Je vous remercie de nous recevoir. La filière de la pisciculture française est représentée par une interprofession composée de trois collèges : le collège des pisciculteurs, le collège de transformateurs et le collège des fabricants d'aliments.
La pisciculture est probablement la filière agricole la plus déficitaire en France en termes de balance commerciale, l'essentiel des produits consommés dans notre pays étant importé. L'audition de ce jour nous fournit l'occasion de mettre en lumière cette filière et d'évoquer ce que vous pourriez faire pour faciliter son développement. Il y a deux ans, nous avons signé avec les deux ministères qui exercent une cotutelle sur nos activités, le ministère de la transition écologique et celui de l'agriculture, mais aussi Régions de France, le plan « Aquaculture d'avenir ». Ce plan chiffrait un certain nombre d'objectifs de développement de nos métiers. Nous avions essayé d'y proposer des objectifs raisonnables mais deux ans après sa signature, je ne vous cache pas mon inquiétude car la situation n'a guère évolué depuis cette époque.

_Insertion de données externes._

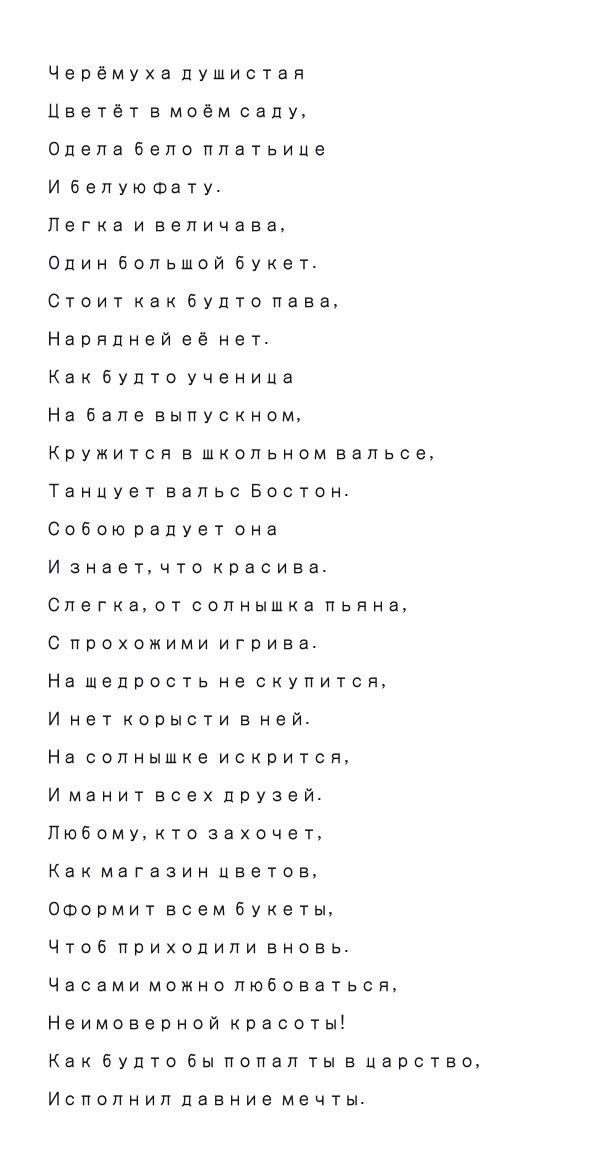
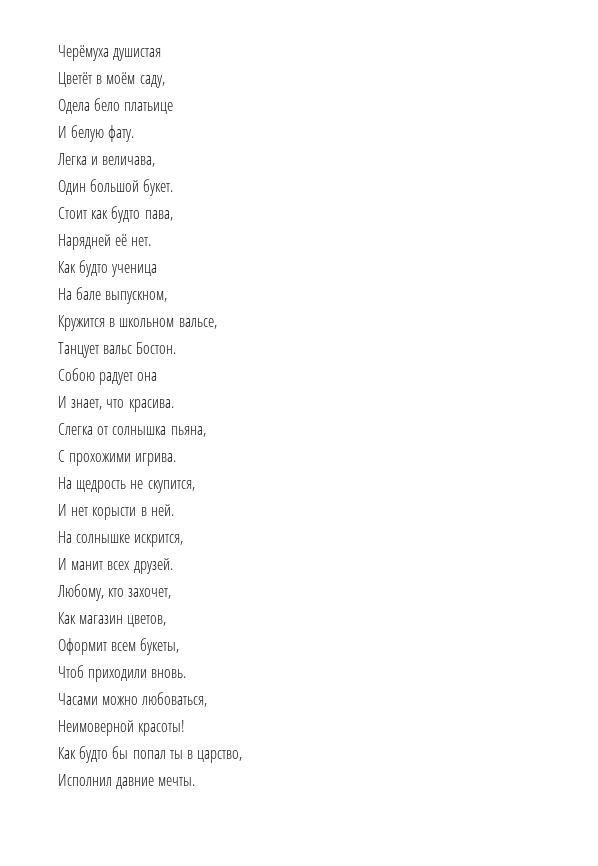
- Слегка, от солнышка пьяна,
+ Слегка от солнышка пьяна,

Nous sommes très régulièrement en contact avec les autorités qui nous pilotent et cette audition pourrait nous permettre d'évoquer les freins et difficultés auxquels nous sommes confrontés. J'indique par ailleurs que le Haut-Commissariat au plan a produit récemment un travail, très riche, sur la pisciculture et a formulé un certain nombre de conclusions.
Certains estiment qu'un choix européen a été fait en faveur d'un développement de la pisciculture dans d'autres pays plutôt que dans le nôtre, au prétexte que « cela ne fonctionnerait pas » en France. Je m'inscris en faux : contrairement à une idée reçue, la pisciculture française est rentable et les produits que nous commercialisation sont demandés par les consommateurs, comme toutes les enquêtes le prouvent.
Pourtant, depuis vingt-cinq ans, aucune pisciculture n'a été créée en France. Si vous interrogez des pisciculteurs sur les difficultés auxquelles ils sont confrontés, 99 % d'entre eux vous répondront qu'ils sont la proie d'un carcan administratif absolument insoutenable. Aujourd'hui, leur principal souci ne consiste pas à savoir s'ils pourront se développer, mais plutôt s'ils vont pouvoir continuer à exister. En effet, nos métiers sont soumis à des obligations concernant le renouvellement des autorisations de la plupart des installations de pisciculture, qui sont classées. Or aujourd'hui, lors des renouvellements, nous sommes systématiquement confrontés à des délais de traitement immenses et des demandes d'études très onéreuses. Il y a cinq ans, il fallait entre deux ans et trois ans pour obtenir le renouvellement d'une autorisation, qui engageait en outre entre 15 000 et 20 000 euros d'études. Aujourd'hui, pour un chantier à peu près identique, il faut plus de cinq ans et le budget consacré aux études demandées par l'administration est pratiquement illimité.
Dès lors, il s'agit de savoir où nous allons et comment fixer un cadre pour que nos demandes obtiennent des réponses de l'administration en temps voulu, et non plus attendre trois à cinq ans. Le processus est devenu totalement itératif, nous n'en voyons jamais la fin.
Je souhaite également porter à votre connaissance un autre élément, qui est vraiment un cas d'école : depuis plus de six ans, nous essayons de mettre en place un arrêté avec l'administration. Nous vous transmettrons les documents relatifs à ce projet, qui n'a pas encore abouti, malheureusement.
Enfin, si les préfets prennent les décisions qui nous concernent, ils sont également conseillés par un ensemble d'organismes, dont l'Office français de la biodiversité, qui ne nous est pas particulièrement favorable. À titre d'exemple, sur vingt-cinq ou trente dossiers qui sont présentés au préfet d'un département de l'est de la France, cet organisme n'émet quasiment que des avis négatifs.